Comprehensive Summary
In this study, Nebeker and colleagues developed a definition for "ethically sourced data" by creating four health data repositories and applying supply chain management (SCM) literature to them. The investigation utilized a Value Sensitive Design (VSD) approach to evaluate the ethical health data repository developed and its agreement with SCM. Then. the value-sensitive framework was mapped by investigating ethical principles, including privacy considerations, and synthesizing the resulting insights into a comprehensive set of guidelines. It was found that health data, to be considered ethically-sourced, should be collected considering the following factors: patient consent, cyber security of the data, data bias, and accuracy of the dataset. To ensure ethically principled research, the authors suggest these guidelines should be considered and respected by researchers. Through collecting datasets with ethical guidelines in mind, quality and efficacy can be improved through accounting for bias.

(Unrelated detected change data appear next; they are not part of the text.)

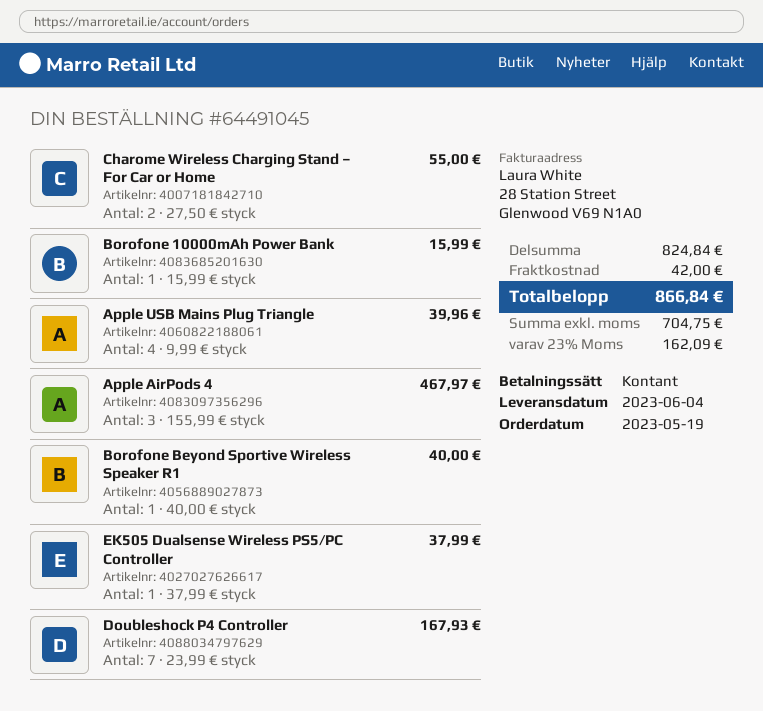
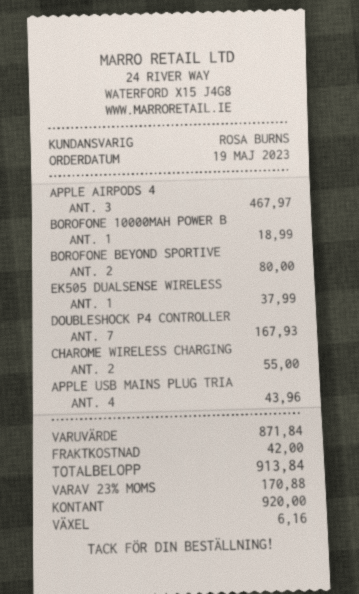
Borofone 10000mAh Power Bank: 1 for 15.99 -> 1 for 18.99
Apple USB Mains Plug Triangle: 4 for 39.96 -> 4 for 43.96
Borofone Beyond Sportive Wireless Speaker R1: 1 for 40.00 -> 2 for 80.00
subtotal: 824.84 -> 871.84
tax: 23% = 162.09 -> 23% = 170.88
total: 866.84 -> 913.84

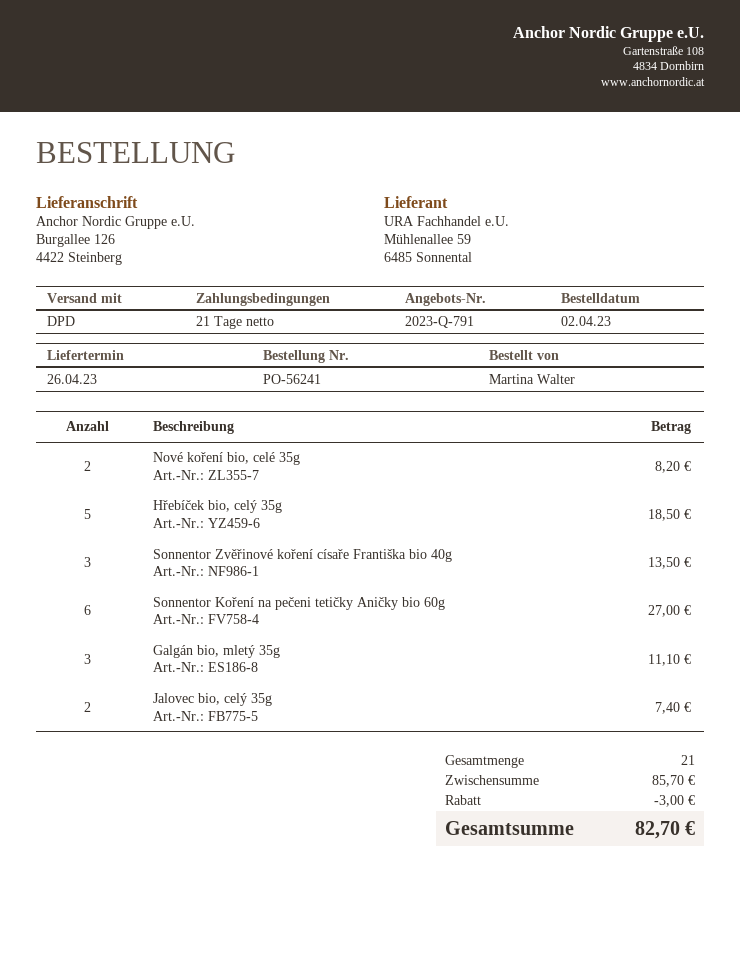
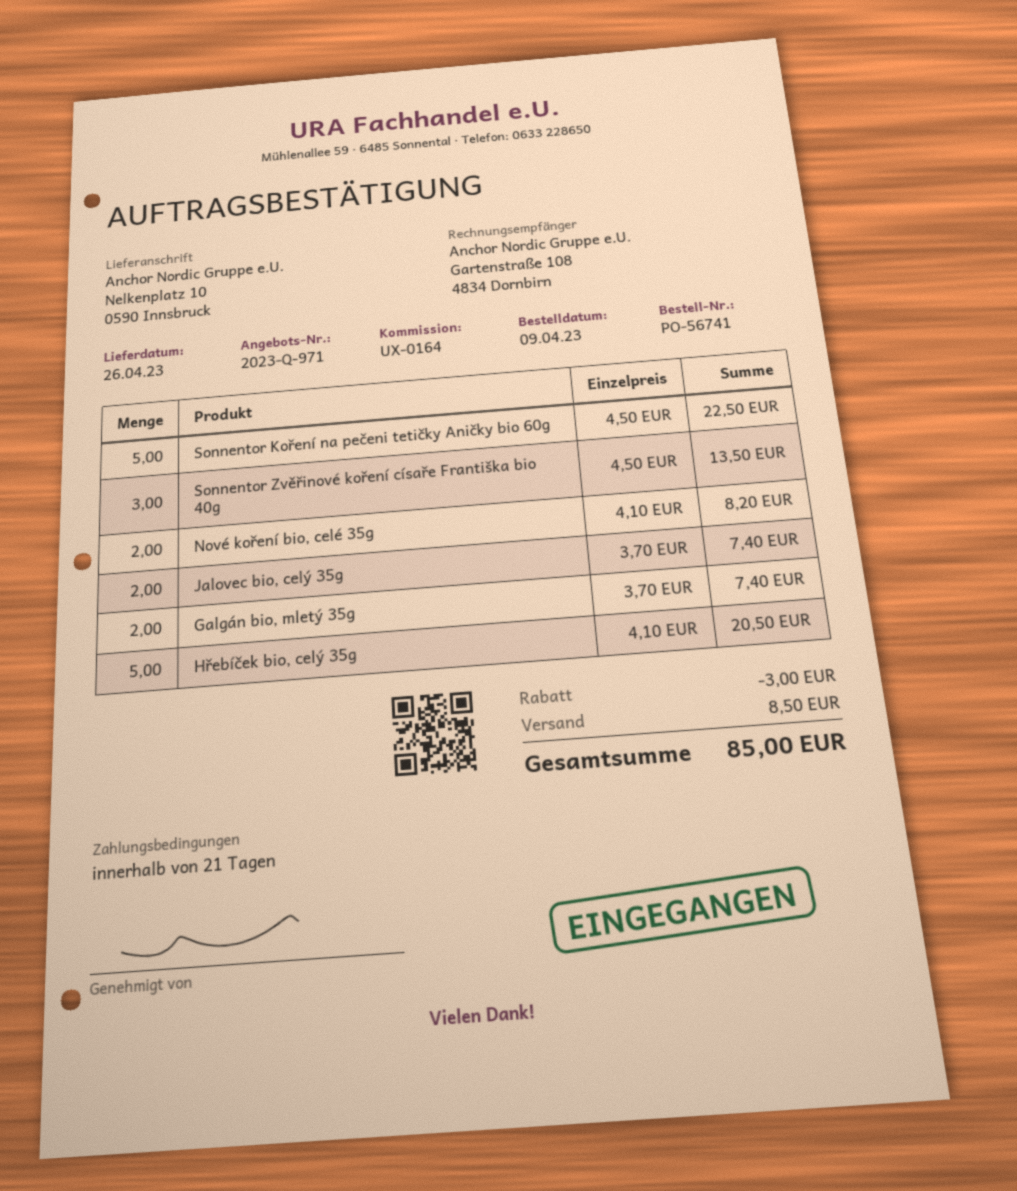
quote number: 2023-Q-791 -> 2023-Q-971
order number: PO-56241 -> PO-56741
order date: 2023-04-02 -> 2023-04-09
ship to: Burgallee 126, 4422 Steinberg -> Nelkenplatz 10, 0590 Innsbruck
Hřebíček bio, celý 35g: 5 for 18.50 -> 5 for 20.50
Sonnentor Koření na pečeni tetičky Aničky bio 60g: 6 for 27.00 -> 5 for 22.50
Galgán bio, mletý 35g: 3 for 11.10 -> 2 for 7.40
shipping: none -> 8.50
total: 82.70 -> 85.00

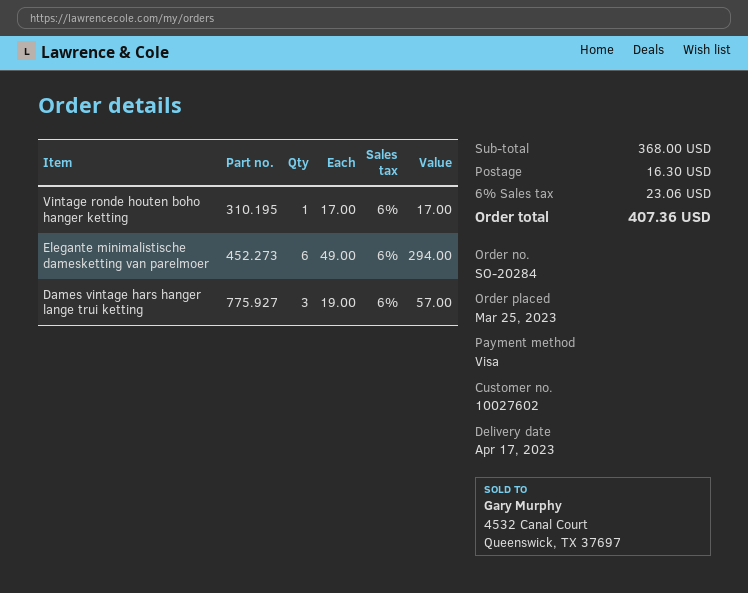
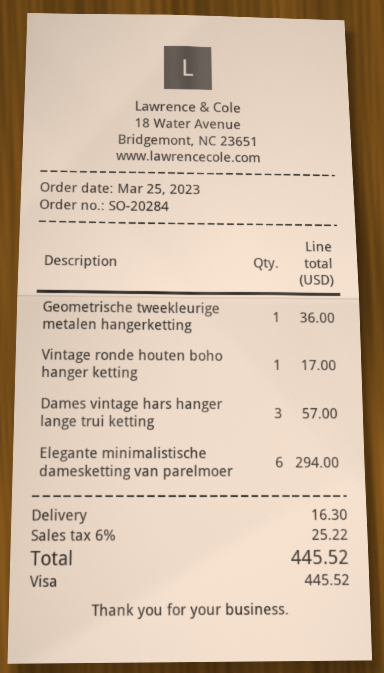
Geometrische tweekleurige metalen hangerketting: none -> 1 for 36.00
tax: 6% = 23.06 -> 6% = 25.22
total: 407.36 -> 445.52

However, the paper is limited by its focus on the immediate assembly of the datasets, but not the downstream ethical considerations of the use of said datasets.
Outcomes and Implications
As the use of AI in health research increases, it is important to consider the ethics of the datasets the Large Language Models (LLMs) use to produce results and to ensure transparency and traceability with the public. Due to consumers' placement of importance on ethical considerations in regard to AI, entities will occasionally "ethics wash" products, meaning that ethics are used as a marketing label without actual consideration for them. Therefore, the development of ethical guidelines regulating the collection of health related datasets, and their proper implementation, is critical for the purposes of both consumer protection and ethical research. Additionally, regulations will ensure audibility and accountability on the part of data-collecting efforts. Through leveraging VSD and SCM for ethically-sourced datasets, clinicians will be able to make personalized care plans more efficiently. This will lead to an increased level of trust between patients and healthcare teams who chose to implement AI in their treatment strategies.